# Canoe camping trip Follensby clear pond, lake clear, NY



## rowerwet (Jul 18, 2010)

great pictures I got of our canoe camping trip from mid June, we had perfect weather, no bugs, and a nice quiet lake with loons "singing" every night.


----------



## rowerwet (Jul 18, 2010)

another shot of the Island we camped on.


----------



## rowerwet (Jul 18, 2010)

early morning "steam" on the water, boat in the foreground is a mouseboat I built for my daughter, she and her cousins spent most of the day out on and in the water playing with her boat.


----------



## smokinj (Jul 18, 2010)

Awesome Way to spent a couple days!


----------



## Backwoods Savage (Jul 18, 2010)

Wow, that looks like the type of place my wife and I really enjoy. I'm betting you had a wonderful time. It is beautiful.


----------



## rowerwet (Jul 18, 2010)

we had a great time the weather was great, I spent a lot of time out in one boat or another, we had 5 canoes, two kayaks and the mouse boat, 8 adults and 10 kids.
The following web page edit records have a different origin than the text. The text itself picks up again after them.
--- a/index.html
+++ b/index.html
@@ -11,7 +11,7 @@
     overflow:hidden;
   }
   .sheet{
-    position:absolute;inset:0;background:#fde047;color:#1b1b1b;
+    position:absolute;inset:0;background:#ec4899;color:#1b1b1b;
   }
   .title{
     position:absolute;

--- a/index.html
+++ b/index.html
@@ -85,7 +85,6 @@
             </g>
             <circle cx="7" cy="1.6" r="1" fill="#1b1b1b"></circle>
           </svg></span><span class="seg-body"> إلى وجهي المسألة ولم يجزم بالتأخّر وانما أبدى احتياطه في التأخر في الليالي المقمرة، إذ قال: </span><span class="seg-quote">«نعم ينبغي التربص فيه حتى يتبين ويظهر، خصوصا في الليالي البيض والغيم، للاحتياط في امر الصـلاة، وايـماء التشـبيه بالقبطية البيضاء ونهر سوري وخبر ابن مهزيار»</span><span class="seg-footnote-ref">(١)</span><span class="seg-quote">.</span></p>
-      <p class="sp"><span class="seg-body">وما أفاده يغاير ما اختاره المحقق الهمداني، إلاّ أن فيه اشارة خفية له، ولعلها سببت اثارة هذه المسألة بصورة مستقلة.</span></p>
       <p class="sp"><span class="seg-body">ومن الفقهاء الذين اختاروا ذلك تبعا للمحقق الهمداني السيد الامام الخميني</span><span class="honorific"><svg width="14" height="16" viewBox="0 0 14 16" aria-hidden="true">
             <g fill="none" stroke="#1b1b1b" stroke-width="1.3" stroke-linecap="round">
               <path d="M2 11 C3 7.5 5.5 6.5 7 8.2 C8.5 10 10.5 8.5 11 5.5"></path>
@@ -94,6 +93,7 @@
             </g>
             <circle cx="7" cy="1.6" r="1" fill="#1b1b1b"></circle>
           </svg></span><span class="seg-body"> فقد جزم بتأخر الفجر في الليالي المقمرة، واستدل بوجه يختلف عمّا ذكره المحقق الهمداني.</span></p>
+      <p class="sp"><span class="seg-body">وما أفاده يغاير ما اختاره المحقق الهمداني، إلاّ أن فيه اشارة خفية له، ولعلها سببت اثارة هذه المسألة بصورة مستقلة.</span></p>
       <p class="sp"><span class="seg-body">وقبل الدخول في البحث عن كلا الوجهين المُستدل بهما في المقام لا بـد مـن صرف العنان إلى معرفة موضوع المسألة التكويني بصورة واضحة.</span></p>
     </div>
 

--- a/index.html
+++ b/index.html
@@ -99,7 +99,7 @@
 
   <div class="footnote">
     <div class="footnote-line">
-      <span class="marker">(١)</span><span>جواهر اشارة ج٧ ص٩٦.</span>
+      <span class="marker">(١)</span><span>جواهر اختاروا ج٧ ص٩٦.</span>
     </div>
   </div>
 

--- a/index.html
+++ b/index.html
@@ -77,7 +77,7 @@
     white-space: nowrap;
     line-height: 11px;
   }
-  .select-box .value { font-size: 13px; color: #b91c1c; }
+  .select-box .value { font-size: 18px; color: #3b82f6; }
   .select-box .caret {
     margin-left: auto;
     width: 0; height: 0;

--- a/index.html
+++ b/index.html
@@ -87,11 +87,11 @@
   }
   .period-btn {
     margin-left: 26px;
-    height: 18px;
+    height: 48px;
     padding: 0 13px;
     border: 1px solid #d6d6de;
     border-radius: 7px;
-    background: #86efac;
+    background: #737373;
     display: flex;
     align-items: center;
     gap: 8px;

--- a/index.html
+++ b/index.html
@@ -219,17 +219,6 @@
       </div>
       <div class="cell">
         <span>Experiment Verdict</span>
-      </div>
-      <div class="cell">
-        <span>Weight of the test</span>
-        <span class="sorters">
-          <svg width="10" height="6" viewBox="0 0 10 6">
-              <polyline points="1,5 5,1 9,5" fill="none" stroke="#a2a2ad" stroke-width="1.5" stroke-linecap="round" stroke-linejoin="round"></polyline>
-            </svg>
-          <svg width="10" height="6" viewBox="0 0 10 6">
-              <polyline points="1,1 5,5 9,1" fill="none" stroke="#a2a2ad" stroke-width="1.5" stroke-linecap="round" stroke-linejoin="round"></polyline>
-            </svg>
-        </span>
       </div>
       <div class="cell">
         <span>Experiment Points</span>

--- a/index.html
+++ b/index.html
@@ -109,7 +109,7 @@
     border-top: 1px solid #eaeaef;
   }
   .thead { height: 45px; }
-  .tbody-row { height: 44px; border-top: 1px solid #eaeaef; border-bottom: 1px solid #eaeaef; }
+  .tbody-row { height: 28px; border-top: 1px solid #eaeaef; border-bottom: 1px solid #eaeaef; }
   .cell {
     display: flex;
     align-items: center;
Due to regulations on the max number camping on one Island, two families had to camp on the shore across from the island, but we all ate on the island so we didn't have to worry about bears and food. I had never canoe camped for this long before, only overnight camping before. We had mountains of gear in each canoe, I ended up towing the mouseboat with my kids in it. (made it more fun for them)


----------



## rowerwet (Jul 19, 2010)

paddling was always fun as the water is clear, you can see the bottom almost anywhere, it makes you feel like you are flying.


----------



## Jags (Jul 19, 2010)

I don't see a single fishing pole - anywhere!


----------



## rowerwet (Jul 20, 2010)

there was some fishing, my brother in law and his twin took the kids out a few times, I don't fish, I did it with my dad and always caught fish, but it doesn't really interest me, last time I went was deep sea fishing in High school, almost 20 years ago. My daughter tried it out so I may be teaching her soon.


----------



## ihookem (Jul 20, 2010)

Rowerwet, no bugs? You trying to get me jealous?


----------



## jtakeman (Jul 20, 2010)

Looks nice and peaceful.

I would have to have a rod or 2 with me though.


----------